December gold futures soared $25.00, or 1.85%, to $1,456.80 per ounce at 17:37 GMT on Friday on the Comex division of the New York Mercantile Exchange. The last time gold traded this high was at the end of 2013. Gold prices will finish the week up 2.8%, living year-to-date gains to 13.5%. Over the last 12 months, the precious metal has surged 20%.

Silver, the sister commodity to gold, is also edging up to end the trading week. September silver futures rose $0.10, or 0.62%, to $16.28 an ounce. But the white metal will record a weekly loss of 0.8%, though it did post a July gain of more than 8%.

President Donald Trump rocked markets on Thursday afternoon when he announced on Twitter that he would be imposing a new 10% tariff on the remaining $300 billion in Chinese goods. He accused Beijing of not buying US agriculture and not stopping the flow of fentanyl into the country. China responded by saying it would retaliate with “necessary countermeasures,” adding that “all the consequences would be borne by the United States.”

A somewhat mixed jobs report did not do much to quash geopolitical fears.

In July, the US economy added a smaller-than-expected 164,000 jobs, keeping the unemployment rate at a near 50-year low. The education, professional and business services, government, healthcare, and manufacturing sectors led the way. But retail, mining, and information services continued their downward employment trends. The labor report was considered mixed because while job creation was lower than anticipated, more people entered the workforce.

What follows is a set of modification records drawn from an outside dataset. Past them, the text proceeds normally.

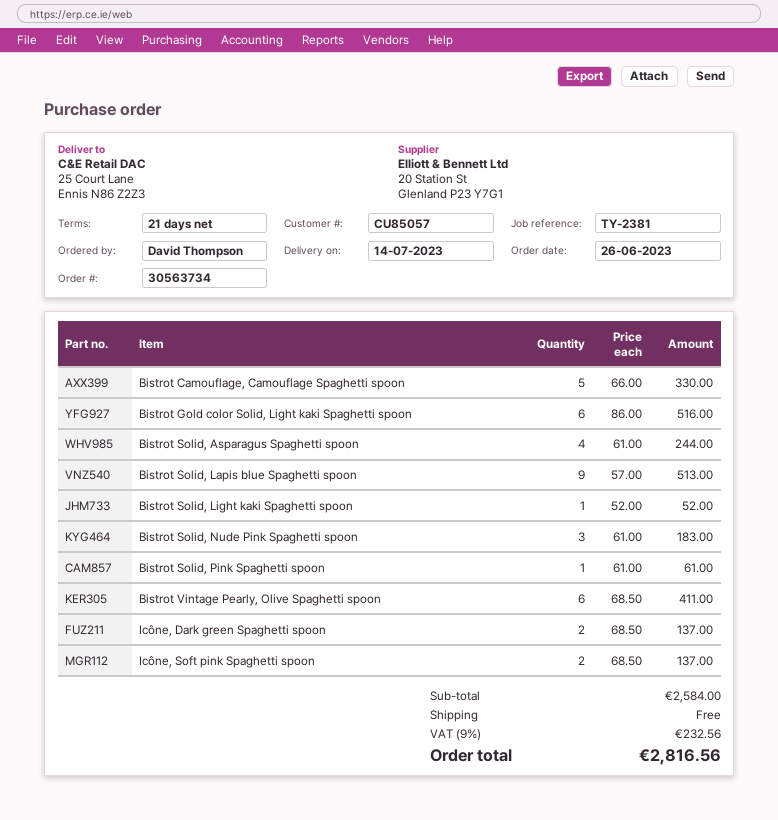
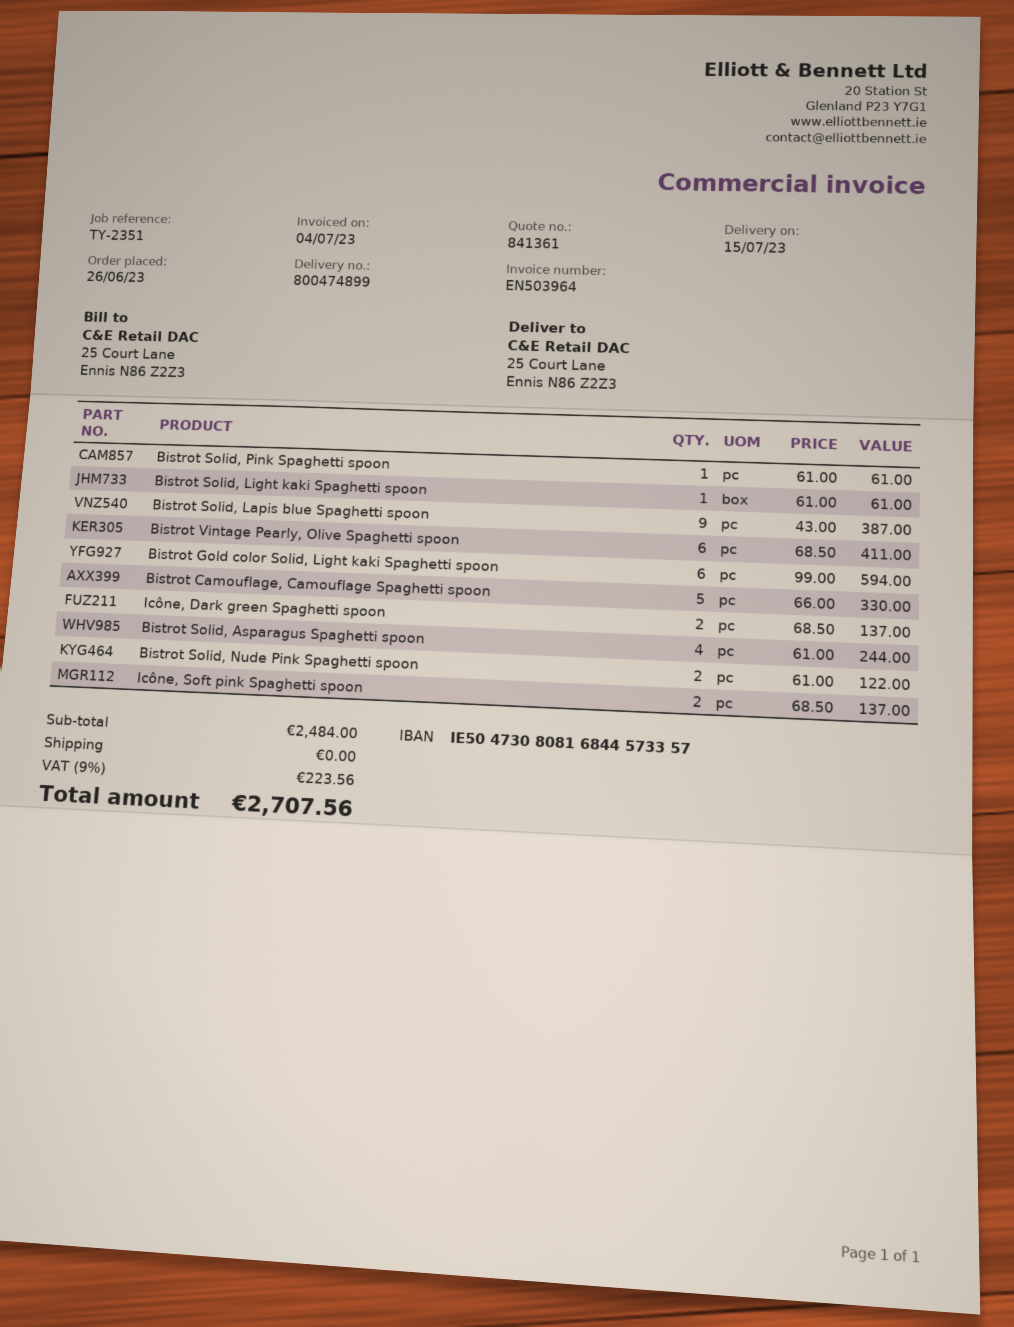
delivery date: 2023-07-14 -> 2023-07-15
reference: TY-2381 -> TY-2351
Bistrot Gold color Solid, Light kaki Spaghetti spoon: 6 x 86.00 = 516.00 -> 6 x 99.00 = 594.00
Bistrot Solid, Lapis blue Spaghetti spoon: 9 x 57.00 = 513.00 -> 9 x 43.00 = 387.00
Bistrot Solid, Light kaki Spaghetti spoon: 1 x 52.00 = 52.00 -> 1 x 61.00 = 61.00
Bistrot Solid, Nude Pink Spaghetti spoon: 3 x 61.00 = 183.00 -> 2 x 61.00 = 122.00
subtotal: 2584.00 -> 2484.00
tax: 9% = 232.56 -> 9% = 223.56
total: 2816.56 -> 2707.56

Metals benefited from a weaker US dollar as the greenback tumbled 0.28% to 98.10. The buck will squeak out a tiny weekly gain of 0.1%. A falling currency is typically good for dollar-denominated commodities because it makes it cheaper for foreign investors to purchase.

With the Fed and other central banks revving up accommodative policy again, investors fear that this is a concession that the global economy is cooling down. Gold tends to benefit from a sliding interest rate environment because it sends investors away from yield-bearing assets and into bullion.

In other metal markets, September copper futures slumped $0.095, or 3.59%, to $2.56 per pound. September platinum futures shed $1.30, or 0.15%, to $850.00 an ounce. September palladium futures plunged $12.40, or 0.88%, to $1,401.90 per ounce.

If you have any questions and comments on the commodities today, use the form below to reply.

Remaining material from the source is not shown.